Define helper functions#

  1. calcSilhScore: Calculates the optimal number of clusters and silhouette scores for K-means clustering based on user-defined range of clusters

  2. getSgram Get spectrogram from H5 file based on event ID

def calcSilhScore(X, range_n_clusters=np.arange(2, 11)):
    """
    Calculates the optimal number of clusters and silhouette scores for K-means clustering.

    Parameters:
    -----------
    X : array-like
        The input dataset to be clustered.
    range_n_clusters : list or range
        A range of integers specifying the number of clusters to evaluate.

    Returns:
    --------

    ## Return avg silh scores, avg SSEs, and Kopt for 2:Kmax clusters
    ## Returns altered cat00 dataframe with cluster labels and SS scores,
    ## Returns NEW catall dataframe with highest SS scores

    Kopt : int
        The optimal number of clusters.
    maxSilScore : float
        The maximum silhouette score achieved.
    avgSils : list
        A list of average silhouette scores for each number of clusters.
    sse : list
        A list of sum of squared errors for each number of clusters.
    cluster_labels_best : array-like
        cluster labels for the best clustering result.
    ss_best : array-like
        Silhouette scores for each sample in the best clustering result.
    euc_dist_best : array-like
        Euclidean distances to the centroids for each sample in the best clustering result.
    """

    maxSilScore = 0

    sse = []
    avgSils = []
    centers = []

    for n_clusters in range_n_clusters:
        print(f"kmeans on {n_clusters} clusters...")

        kmeans = KMeans(
            n_clusters=n_clusters,
            max_iter=500,
            init="k-means++",  # how to choose init. centroid
            n_init=10,  # number of Kmeans runs
            random_state=0,
        )  # set rand state

        # get cluster labels
        cluster_labels_0 = kmeans.fit_predict(X)

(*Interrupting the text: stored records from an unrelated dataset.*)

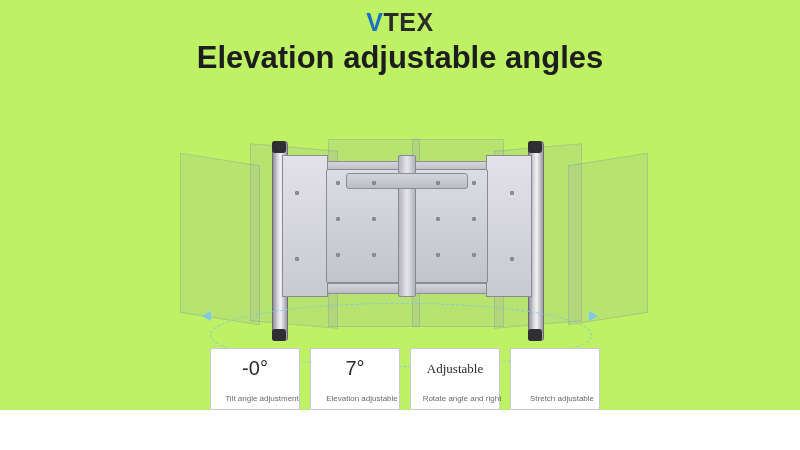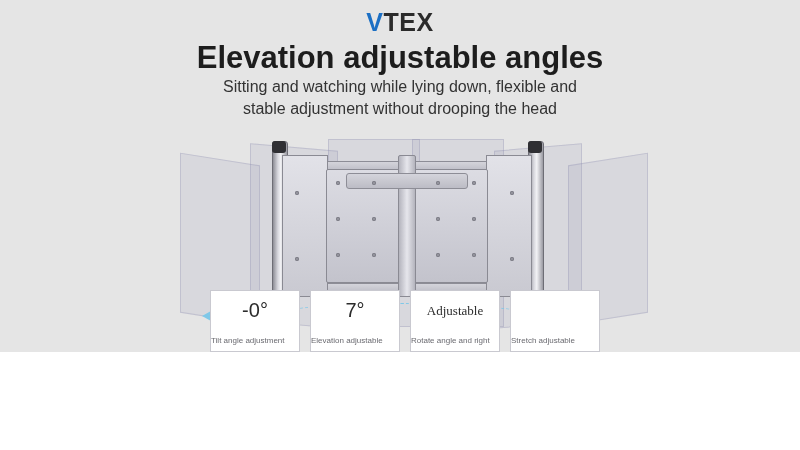--- a/index.html
+++ b/index.html
@@ -13,8 +13,8 @@
   #page {
     position: relative;
     width: 800px;
-    height: 352px;
-    background: #e5e5e5;
+    height: 410px;
+    background: #bef264;
     overflow: hidden;
   }
 

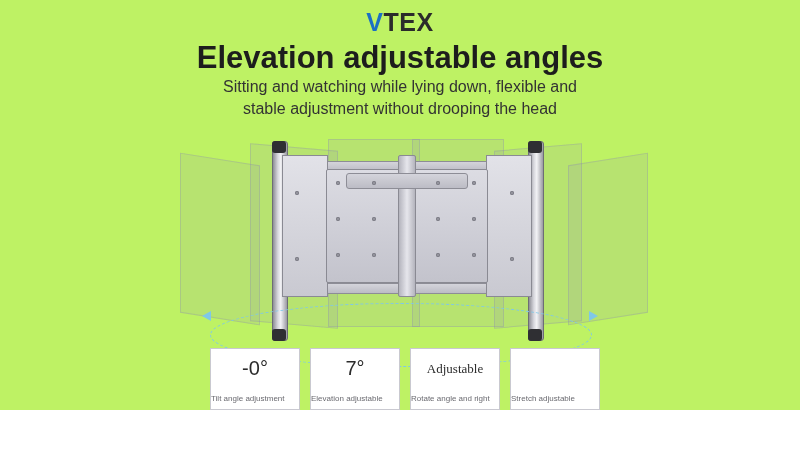--- a/index.html
+++ b/index.html
@@ -206,10 +206,6 @@
 
   <div class="headline">Elevation adjustable angles</div>
 
-  <div class="subline">
-    <div>Sitting and watching while lying down, flexible and</div>
-    <div>stable adjustment without drooping the head</div>
-  </div>
 
   <div class="stage">
 

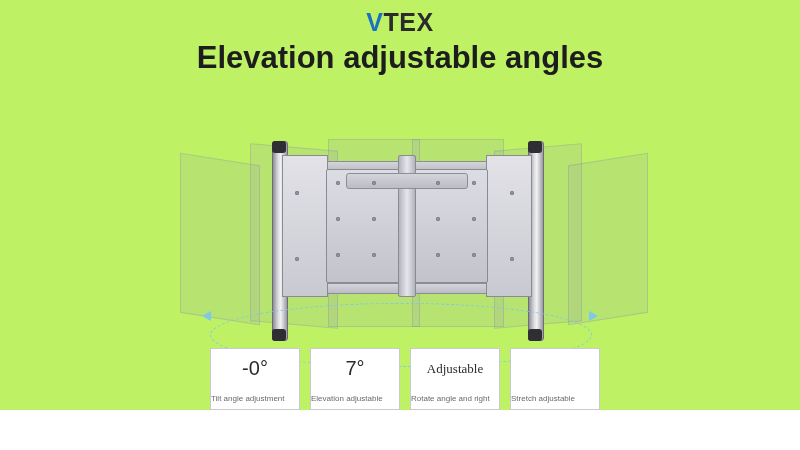--- a/index.html
+++ b/index.html
@@ -186,10 +186,10 @@
   }
   .card .label {
     position: absolute;
-    left: 0;
+    left: 7px;
     bottom: 6px;
     width: 100%;
-    text-align: left;
+    text-align: center;
     font-size: 8px;
     color: #6a6a70;
     white-space: nowrap;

        # increment labels by one to match John's old kmeans code
        cluster_labels = [int(ccl) + 1 for ccl in cluster_labels_0]

        # get euclid dist to centroid for each point
        sqr_dist = kmeans.transform(X) ** 2  # transform X to cluster-distance space.
        sum_sqr_dist = sqr_dist.sum(axis=1)
        euc_dist = np.sqrt(sum_sqr_dist)

        # save centroids
        centers.append(kmeans.cluster_centers_)

        # kmeans loss function
        sse.append(kmeans.inertia_)

        # Compute the silhouette scores for each sample
        sample_silhouette_values = silhouette_samples(X, cluster_labels)

        #         %  Silhouette avg
        avgSil = np.mean(sample_silhouette_values)

        # avgSil = np.median(sample_silhouette_values)

        avgSils.append(avgSil)
        if avgSil > maxSilScore:
            Kopt = n_clusters
            maxSilScore = avgSil
            cluster_labels_best = cluster_labels
            euc_dist_best = euc_dist
            ss_best = sample_silhouette_values

    print(f"Best cluster: {Kopt}")

    return Kopt, maxSilScore, avgSils, sse, cluster_labels_best, ss_best, euc_dist_best


def getSgram(evID, SpecUFEx_H5_path):
    """
    Get spectrogram from H5 file based on event ID
    """
    with h5py.File(SpecUFEx_H5_path, "r") as fileLoad:
        sgram = fileLoad["spectrograms"].get(str(evID))[:]
        fSTFT = fileLoad["spectrograms/fSTFT"][()]
        tSTFT = fileLoad["spectrograms/tSTFT"][()]

    return tSTFT, fSTFT, sgram

Definitions and parameters#

Here, we define station location, file paths, as well as spectrogram-generation, SpecUFEx, and clustering parameters.

Guidelines for spectrogram parameters:#

Bandpass filter for spectrogram (optional)#

fMin = 5 # Hz

fMax = 20 # Hz

Spectrogram parameters#

sgramMode = ‘magnitude’ # returns absolute magnitude of the STFT

sgramScaling = ‘spectrum’ # calculate power spectrum where Sxx has units of V**2, if x is measured in V and fs is measured in Hz

Frequency/time resolution#

nperseg = 64 # Length of each segment in samples

noverlap = nperseg / 4 #Number of samples to overlap between segments

nfft = 512 # Length of the FFT used in samples, if a zero padded FFT is desired. If None, the FFT length is nperseg. Defaults to None.